Besides this, environmentalists and human rights activists, after carrying out scientific research, warn that hundreds of thousands of human lives are at risk due to the oil activities in the area and that “the failure of the oil companies to put plastic lining in the swampland's ponds means that oil and poisonous chemicals are seeping into the ground and reaching the area's upper water level, which is an important source of drinking water for local communities” (www.ecosonline.org – 16/11/2010).
Notwithstanding, the government of South Sudan seems to be taking a positive step about oil exploitation. The ‘Transitional Constitution of the Republic of South Sudan’ has set some ‘Guiding Principles for Development and Equitable Sharing of National Wealth’. According to the country’s supreme law, “the sharing and allocation of resources and national wealth shall be based on the premise that all states, localities and communities are entitled to equitable development without discrimination” (68. 5).
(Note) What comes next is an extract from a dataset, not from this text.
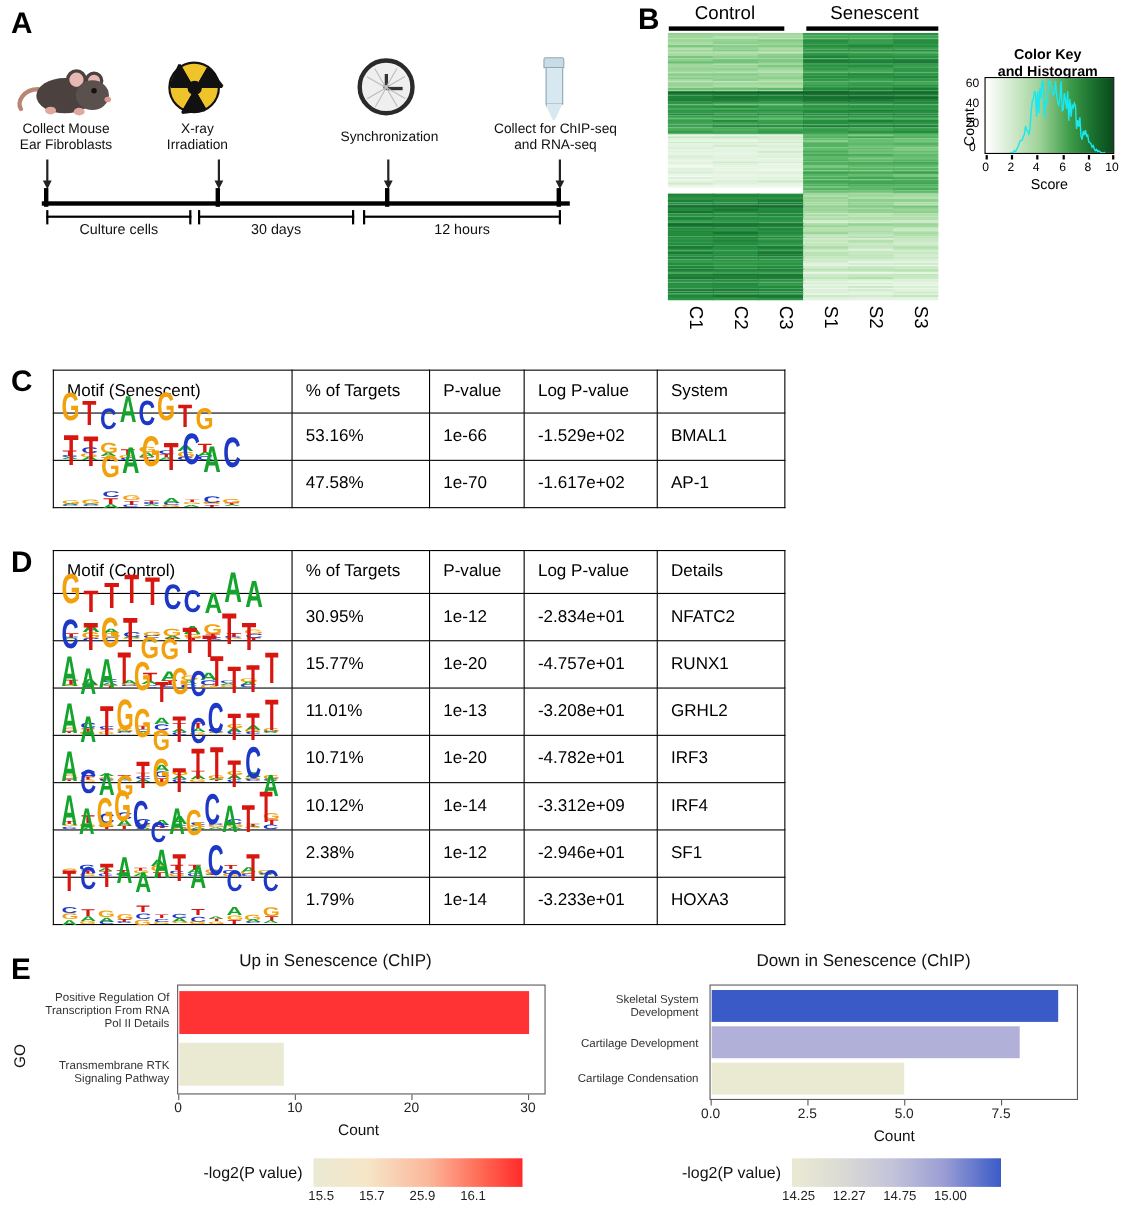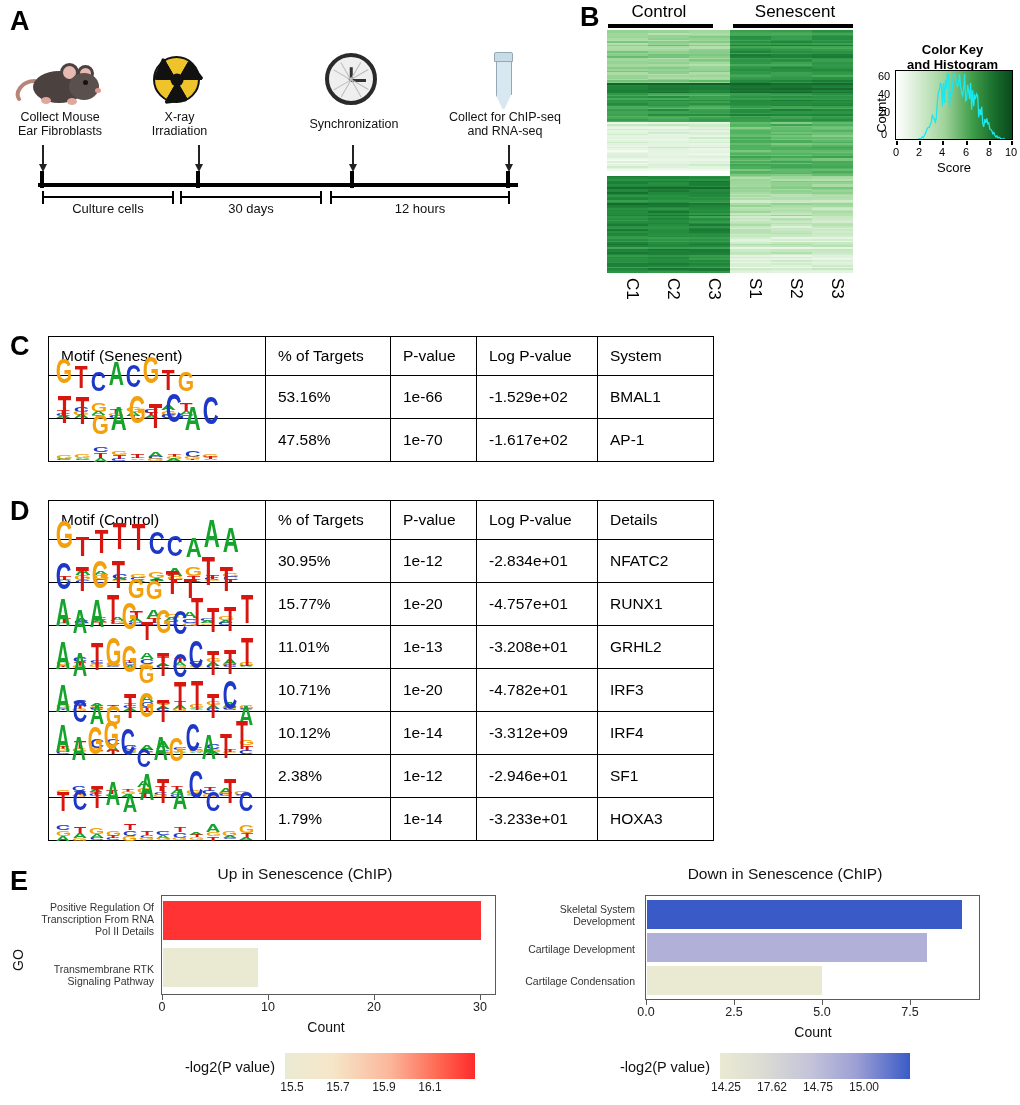"15.9" div.legend-tick-lbl { text: 15.9 -> 25.9 }
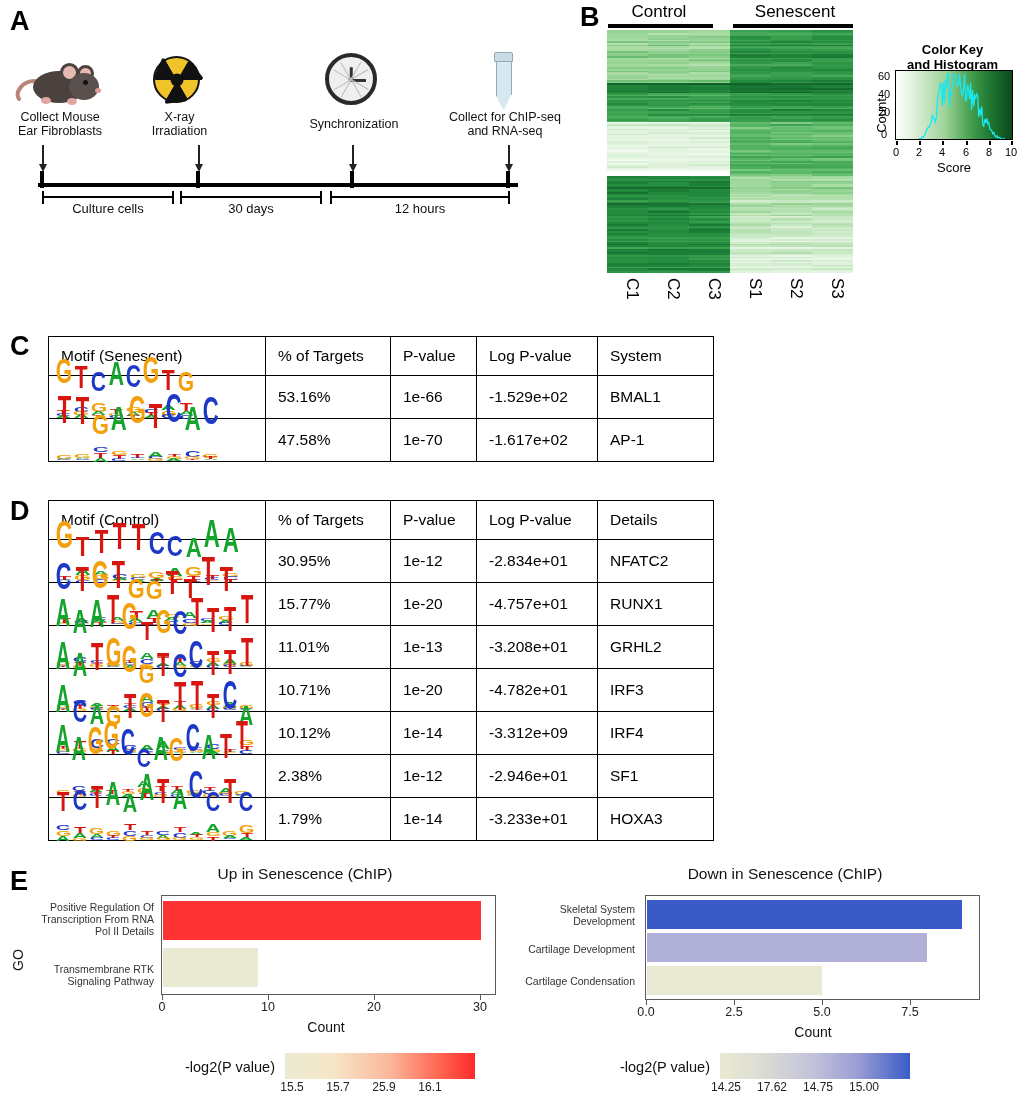"17.62" div.legend-tick-lbl { text: 17.62 -> 12.27 }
Moreover, “accountability for violations of human rights and degradation to the environment caused by petroleum and gas-related operations” is ensured (172. 2) and “at least two percent of net oil and other mineral revenues” go for each producing state (177). In addition, the President of the Republic of South Sudan, Salva Kiir Myardit, said in a recent speech that in this first year of government 5 essential laws will be passed to establish full transparency and accountability in the management of financial resources, natural resources and oil. Amongst these laws there is a ‘Petroleum Act’ for regulating the management of oil resources, and an ‘Oil Revenue Management Law’ for sustainable and transparent management of the oil income (www.goss.org – 08/08/2011).
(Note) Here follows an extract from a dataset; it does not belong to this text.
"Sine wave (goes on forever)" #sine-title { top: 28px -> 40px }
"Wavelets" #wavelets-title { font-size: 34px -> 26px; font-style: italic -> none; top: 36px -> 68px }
The birth of South Sudan as a new nation has brought many promises and new hope for all South Sudanese. In ‘peaceful’ time the prospectus to share in the nation’s natural resources changes perspective. The people of South Sudan now can dream of a new nation where its natural resources are to be shared by all. However, a fair share in the oil revenues in such a way that oil is no longer a private property but looked at as a common good, and the environment is fully protected from pollution and degradation, remains jeopardised by mismanagement of resources and by the ongoing greedy and corrupted context. This all poses a challenge to the local churches, organised civil society, and NGOs which, together, could play an important role in the struggle for justice, equity, and a safe environment.
By Raimundo Rocha – MCCJ
Leer, South Sudan.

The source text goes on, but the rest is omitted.